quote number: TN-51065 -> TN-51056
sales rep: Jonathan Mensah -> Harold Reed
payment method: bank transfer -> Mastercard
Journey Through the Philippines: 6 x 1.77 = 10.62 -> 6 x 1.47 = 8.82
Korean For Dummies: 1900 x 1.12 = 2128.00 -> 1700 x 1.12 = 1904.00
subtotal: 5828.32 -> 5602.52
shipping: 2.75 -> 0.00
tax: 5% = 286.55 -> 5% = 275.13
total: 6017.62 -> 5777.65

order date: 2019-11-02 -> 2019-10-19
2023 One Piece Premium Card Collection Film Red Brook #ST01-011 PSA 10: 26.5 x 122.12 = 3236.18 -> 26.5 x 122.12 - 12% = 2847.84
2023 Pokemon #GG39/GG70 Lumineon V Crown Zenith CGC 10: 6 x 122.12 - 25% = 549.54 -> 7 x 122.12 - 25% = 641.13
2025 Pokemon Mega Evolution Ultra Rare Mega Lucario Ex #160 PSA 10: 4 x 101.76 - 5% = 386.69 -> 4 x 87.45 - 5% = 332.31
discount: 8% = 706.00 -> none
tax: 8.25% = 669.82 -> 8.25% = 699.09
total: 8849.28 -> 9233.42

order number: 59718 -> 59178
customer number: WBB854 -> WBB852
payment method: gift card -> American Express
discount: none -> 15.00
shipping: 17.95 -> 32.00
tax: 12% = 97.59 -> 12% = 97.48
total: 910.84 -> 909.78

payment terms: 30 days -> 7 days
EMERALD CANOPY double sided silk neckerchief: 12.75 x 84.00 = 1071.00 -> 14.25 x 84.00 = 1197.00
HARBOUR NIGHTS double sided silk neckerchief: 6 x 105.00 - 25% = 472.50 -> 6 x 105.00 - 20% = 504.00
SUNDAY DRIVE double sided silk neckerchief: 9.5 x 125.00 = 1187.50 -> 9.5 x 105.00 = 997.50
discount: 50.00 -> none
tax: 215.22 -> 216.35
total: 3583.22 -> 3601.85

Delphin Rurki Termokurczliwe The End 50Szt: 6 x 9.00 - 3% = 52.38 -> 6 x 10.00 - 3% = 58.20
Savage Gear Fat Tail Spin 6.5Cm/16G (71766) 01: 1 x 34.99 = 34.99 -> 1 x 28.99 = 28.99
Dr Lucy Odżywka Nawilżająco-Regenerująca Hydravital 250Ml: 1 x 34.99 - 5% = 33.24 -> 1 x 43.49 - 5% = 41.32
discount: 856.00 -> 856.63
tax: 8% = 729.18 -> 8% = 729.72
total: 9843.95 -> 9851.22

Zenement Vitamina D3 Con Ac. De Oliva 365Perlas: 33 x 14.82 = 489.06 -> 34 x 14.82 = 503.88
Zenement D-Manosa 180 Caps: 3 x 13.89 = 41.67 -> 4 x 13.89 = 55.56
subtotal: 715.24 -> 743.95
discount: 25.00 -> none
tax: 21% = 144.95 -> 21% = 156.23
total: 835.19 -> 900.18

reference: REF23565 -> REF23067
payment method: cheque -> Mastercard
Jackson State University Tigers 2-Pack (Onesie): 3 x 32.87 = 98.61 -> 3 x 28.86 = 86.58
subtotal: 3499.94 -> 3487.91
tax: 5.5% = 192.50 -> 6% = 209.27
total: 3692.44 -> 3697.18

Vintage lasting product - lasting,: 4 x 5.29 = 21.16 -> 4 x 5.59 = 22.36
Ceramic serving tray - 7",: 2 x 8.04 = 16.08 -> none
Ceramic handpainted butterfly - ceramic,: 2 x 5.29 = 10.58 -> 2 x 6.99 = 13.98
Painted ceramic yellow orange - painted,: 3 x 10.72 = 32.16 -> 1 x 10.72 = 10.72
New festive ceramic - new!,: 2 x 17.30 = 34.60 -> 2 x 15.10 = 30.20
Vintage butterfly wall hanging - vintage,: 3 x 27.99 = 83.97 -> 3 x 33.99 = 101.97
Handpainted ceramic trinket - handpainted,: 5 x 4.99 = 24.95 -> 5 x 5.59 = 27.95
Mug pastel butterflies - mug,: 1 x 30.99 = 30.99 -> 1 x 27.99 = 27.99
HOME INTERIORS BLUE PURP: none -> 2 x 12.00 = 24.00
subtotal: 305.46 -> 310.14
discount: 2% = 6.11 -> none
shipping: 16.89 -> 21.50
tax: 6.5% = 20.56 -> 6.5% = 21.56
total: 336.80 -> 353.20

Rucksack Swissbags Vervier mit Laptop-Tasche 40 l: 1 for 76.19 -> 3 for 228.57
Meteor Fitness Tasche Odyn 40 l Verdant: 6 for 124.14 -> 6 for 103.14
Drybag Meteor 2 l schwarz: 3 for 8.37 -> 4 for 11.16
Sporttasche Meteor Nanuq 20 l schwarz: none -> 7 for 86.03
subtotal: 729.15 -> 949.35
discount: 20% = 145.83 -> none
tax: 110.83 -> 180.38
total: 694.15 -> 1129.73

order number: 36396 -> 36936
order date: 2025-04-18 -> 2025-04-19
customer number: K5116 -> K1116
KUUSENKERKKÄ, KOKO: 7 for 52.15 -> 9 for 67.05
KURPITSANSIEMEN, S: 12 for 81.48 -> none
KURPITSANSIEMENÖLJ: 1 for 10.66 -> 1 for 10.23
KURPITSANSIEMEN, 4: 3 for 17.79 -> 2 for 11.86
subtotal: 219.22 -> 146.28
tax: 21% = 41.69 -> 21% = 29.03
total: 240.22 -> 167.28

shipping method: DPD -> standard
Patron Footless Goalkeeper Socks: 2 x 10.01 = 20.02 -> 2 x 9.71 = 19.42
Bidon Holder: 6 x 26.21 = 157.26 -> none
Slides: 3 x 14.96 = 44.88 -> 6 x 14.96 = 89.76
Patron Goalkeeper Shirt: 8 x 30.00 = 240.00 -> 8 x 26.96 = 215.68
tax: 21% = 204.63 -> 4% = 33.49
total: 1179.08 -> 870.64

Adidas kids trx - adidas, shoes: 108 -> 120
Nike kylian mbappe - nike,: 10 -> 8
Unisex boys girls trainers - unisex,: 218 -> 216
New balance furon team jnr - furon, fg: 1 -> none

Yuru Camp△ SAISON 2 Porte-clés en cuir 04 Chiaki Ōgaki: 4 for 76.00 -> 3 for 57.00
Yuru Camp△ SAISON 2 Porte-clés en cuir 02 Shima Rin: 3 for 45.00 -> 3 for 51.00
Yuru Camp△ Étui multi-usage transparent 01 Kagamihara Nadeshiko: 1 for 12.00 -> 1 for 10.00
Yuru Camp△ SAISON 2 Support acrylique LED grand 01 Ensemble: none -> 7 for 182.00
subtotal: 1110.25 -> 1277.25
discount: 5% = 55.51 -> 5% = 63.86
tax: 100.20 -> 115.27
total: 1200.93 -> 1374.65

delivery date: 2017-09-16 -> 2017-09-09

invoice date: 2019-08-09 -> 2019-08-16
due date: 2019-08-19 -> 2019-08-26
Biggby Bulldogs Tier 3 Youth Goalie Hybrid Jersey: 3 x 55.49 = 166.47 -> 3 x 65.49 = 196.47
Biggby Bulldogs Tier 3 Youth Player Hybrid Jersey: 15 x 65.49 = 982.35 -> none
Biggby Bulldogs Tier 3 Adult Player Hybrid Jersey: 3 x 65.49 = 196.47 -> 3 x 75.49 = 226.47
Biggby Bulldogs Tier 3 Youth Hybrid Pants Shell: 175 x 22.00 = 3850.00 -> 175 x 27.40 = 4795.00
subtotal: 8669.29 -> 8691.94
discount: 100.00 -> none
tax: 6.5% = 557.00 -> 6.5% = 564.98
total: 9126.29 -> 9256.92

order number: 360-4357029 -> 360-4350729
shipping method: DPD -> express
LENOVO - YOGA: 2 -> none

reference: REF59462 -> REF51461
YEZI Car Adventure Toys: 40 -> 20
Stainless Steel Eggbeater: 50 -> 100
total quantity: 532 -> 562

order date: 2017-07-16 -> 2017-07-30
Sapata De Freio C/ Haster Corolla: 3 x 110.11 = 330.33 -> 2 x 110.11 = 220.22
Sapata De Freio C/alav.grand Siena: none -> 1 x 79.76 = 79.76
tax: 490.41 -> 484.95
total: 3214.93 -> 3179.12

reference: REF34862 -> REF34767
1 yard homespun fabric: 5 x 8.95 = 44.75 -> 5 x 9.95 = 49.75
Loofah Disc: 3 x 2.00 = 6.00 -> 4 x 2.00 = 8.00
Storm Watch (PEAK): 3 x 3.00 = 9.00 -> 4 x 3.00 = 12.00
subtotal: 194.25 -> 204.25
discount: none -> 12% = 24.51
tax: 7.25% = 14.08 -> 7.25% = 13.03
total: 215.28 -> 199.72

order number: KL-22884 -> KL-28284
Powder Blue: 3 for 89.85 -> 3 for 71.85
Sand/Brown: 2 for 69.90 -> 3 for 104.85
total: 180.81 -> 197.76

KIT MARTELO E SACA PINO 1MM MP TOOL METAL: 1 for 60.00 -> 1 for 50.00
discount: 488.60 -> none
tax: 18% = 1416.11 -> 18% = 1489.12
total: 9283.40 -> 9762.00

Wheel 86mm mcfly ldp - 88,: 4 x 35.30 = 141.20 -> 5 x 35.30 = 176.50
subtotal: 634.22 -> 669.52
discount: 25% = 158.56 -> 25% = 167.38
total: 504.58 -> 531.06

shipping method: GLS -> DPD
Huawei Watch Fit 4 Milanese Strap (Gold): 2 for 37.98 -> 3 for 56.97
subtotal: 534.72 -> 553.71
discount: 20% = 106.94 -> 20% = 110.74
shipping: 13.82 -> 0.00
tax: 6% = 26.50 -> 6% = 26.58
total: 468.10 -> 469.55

TASK DESCRIPTION
From the first line of the data above to the line containing "Delphin Rurki Termokurczliwe", repeat everything exactly and add nothing.

OUTPUT
quote number: TN-51065 -> TN-51056
sales rep: Jonathan Mensah -> Harold Reed
payment method: bank transfer -> Mastercard
Journey Through the Philippines: 6 x 1.77 = 10.62 -> 6 x 1.47 = 8.82
Korean For Dummies: 1900 x 1.12 = 2128.00 -> 1700 x 1.12 = 1904.00
subtotal: 5828.32 -> 5602.52
shipping: 2.75 -> 0.00
tax: 5% = 286.55 -> 5% = 275.13
total: 6017.62 -> 5777.65

order date: 2019-11-02 -> 2019-10-19
2023 One Piece Premium Card Collection Film Red Brook #ST01-011 PSA 10: 26.5 x 122.12 = 3236.18 -> 26.5 x 122.12 - 12% = 2847.84
2023 Pokemon #GG39/GG70 Lumineon V Crown Zenith CGC 10: 6 x 122.12 - 25% = 549.54 -> 7 x 122.12 - 25% = 641.13
2025 Pokemon Mega Evolution Ultra Rare Mega Lucario Ex #160 PSA 10: 4 x 101.76 - 5% = 386.69 -> 4 x 87.45 - 5% = 332.31
discount: 8% = 706.00 -> none
tax: 8.25% = 669.82 -> 8.25% = 699.09
total: 8849.28 -> 9233.42

order number: 59718 -> 59178
customer number: WBB854 -> WBB852
payment method: gift card -> American Express
discount: none -> 15.00
shipping: 17.95 -> 32.00
tax: 12% = 97.59 -> 12% = 97.48
total: 910.84 -> 909.78

payment terms: 30 days -> 7 days
EMERALD CANOPY double sided silk neckerchief: 12.75 x 84.00 = 1071.00 -> 14.25 x 84.00 = 1197.00
HARBOUR NIGHTS double sided silk neckerchief: 6 x 105.00 - 25% = 472.50 -> 6 x 105.00 - 20% = 504.00
SUNDAY DRIVE double sided silk neckerchief: 9.5 x 125.00 = 1187.50 -> 9.5 x 105.00 = 997.50
discount: 50.00 -> none
tax: 215.22 -> 216.35
total: 3583.22 -> 3601.85

Delphin Rurki Termokurczliwe The End 50Szt: 6 x 9.00 - 3% = 52.38 -> 6 x 10.00 - 3% = 58.20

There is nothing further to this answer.